Activity
The word "span" marks the lines to report; pull each of them from the listing.

Excerpted records

Start of Block

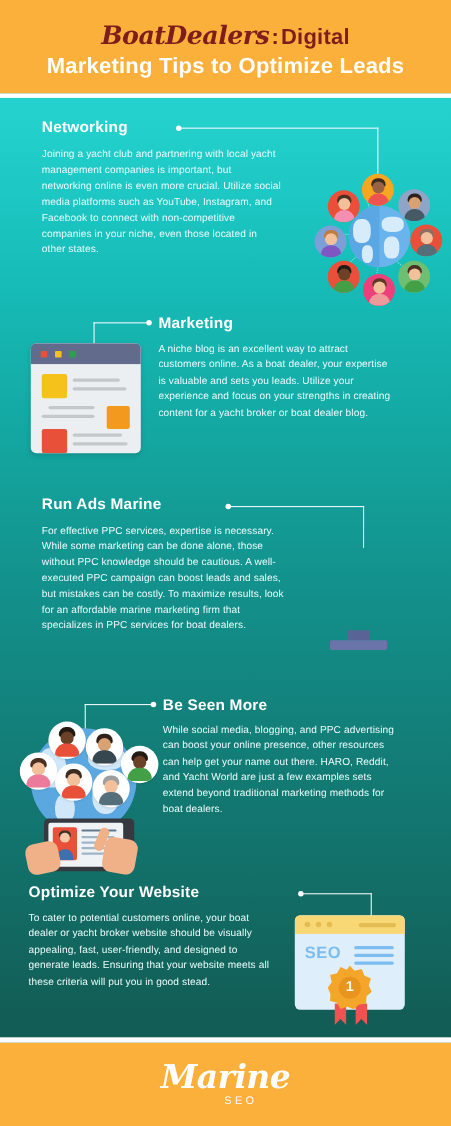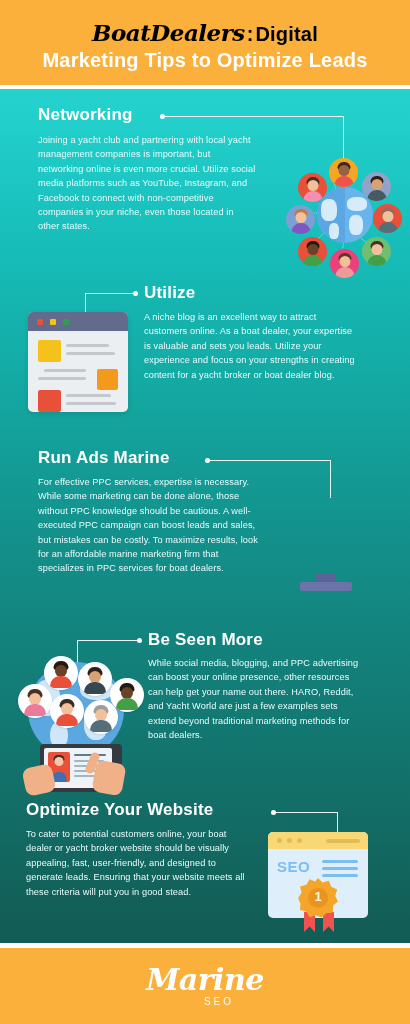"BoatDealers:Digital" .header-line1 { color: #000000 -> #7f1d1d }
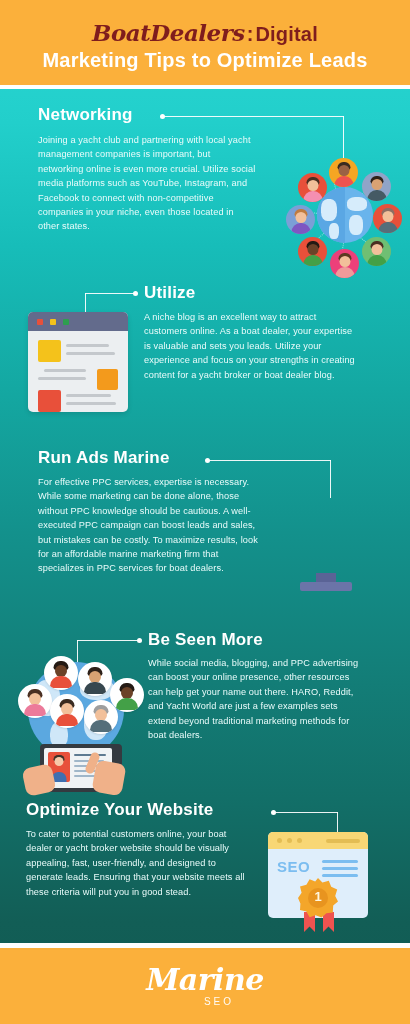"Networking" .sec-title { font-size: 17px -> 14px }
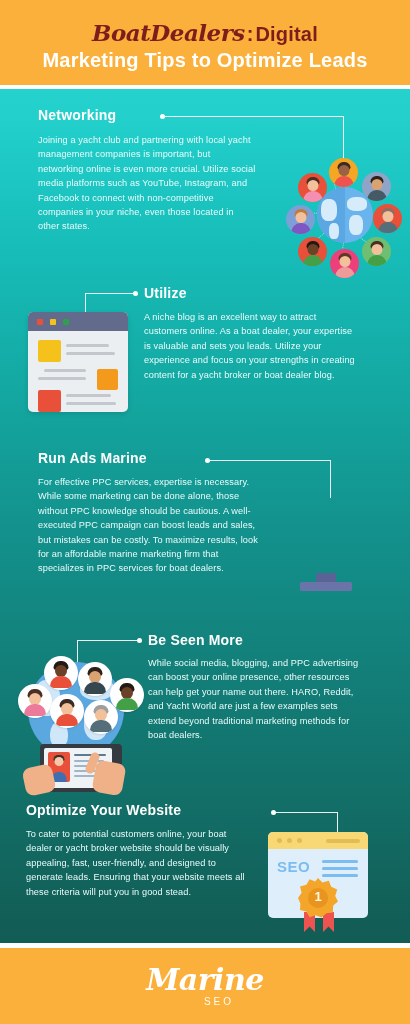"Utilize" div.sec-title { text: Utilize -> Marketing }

End of Block
Start of Block

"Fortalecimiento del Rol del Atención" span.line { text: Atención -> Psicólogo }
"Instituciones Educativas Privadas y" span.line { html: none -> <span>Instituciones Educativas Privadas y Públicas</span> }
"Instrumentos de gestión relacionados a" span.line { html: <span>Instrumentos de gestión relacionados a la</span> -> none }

End of Block

Exercise output
"Fortalecimiento del Rol del Atención" span.line { text: Atención -> Psicólogo }
"Instituciones Educativas Privadas y" span.line { html: none -> <span>Instituciones Educativas Privadas y Públicas</span> }
"Instrumentos de gestión relacionados a" span.line { html: <span>Instrumentos de gestión relacionados a la</span> -> none }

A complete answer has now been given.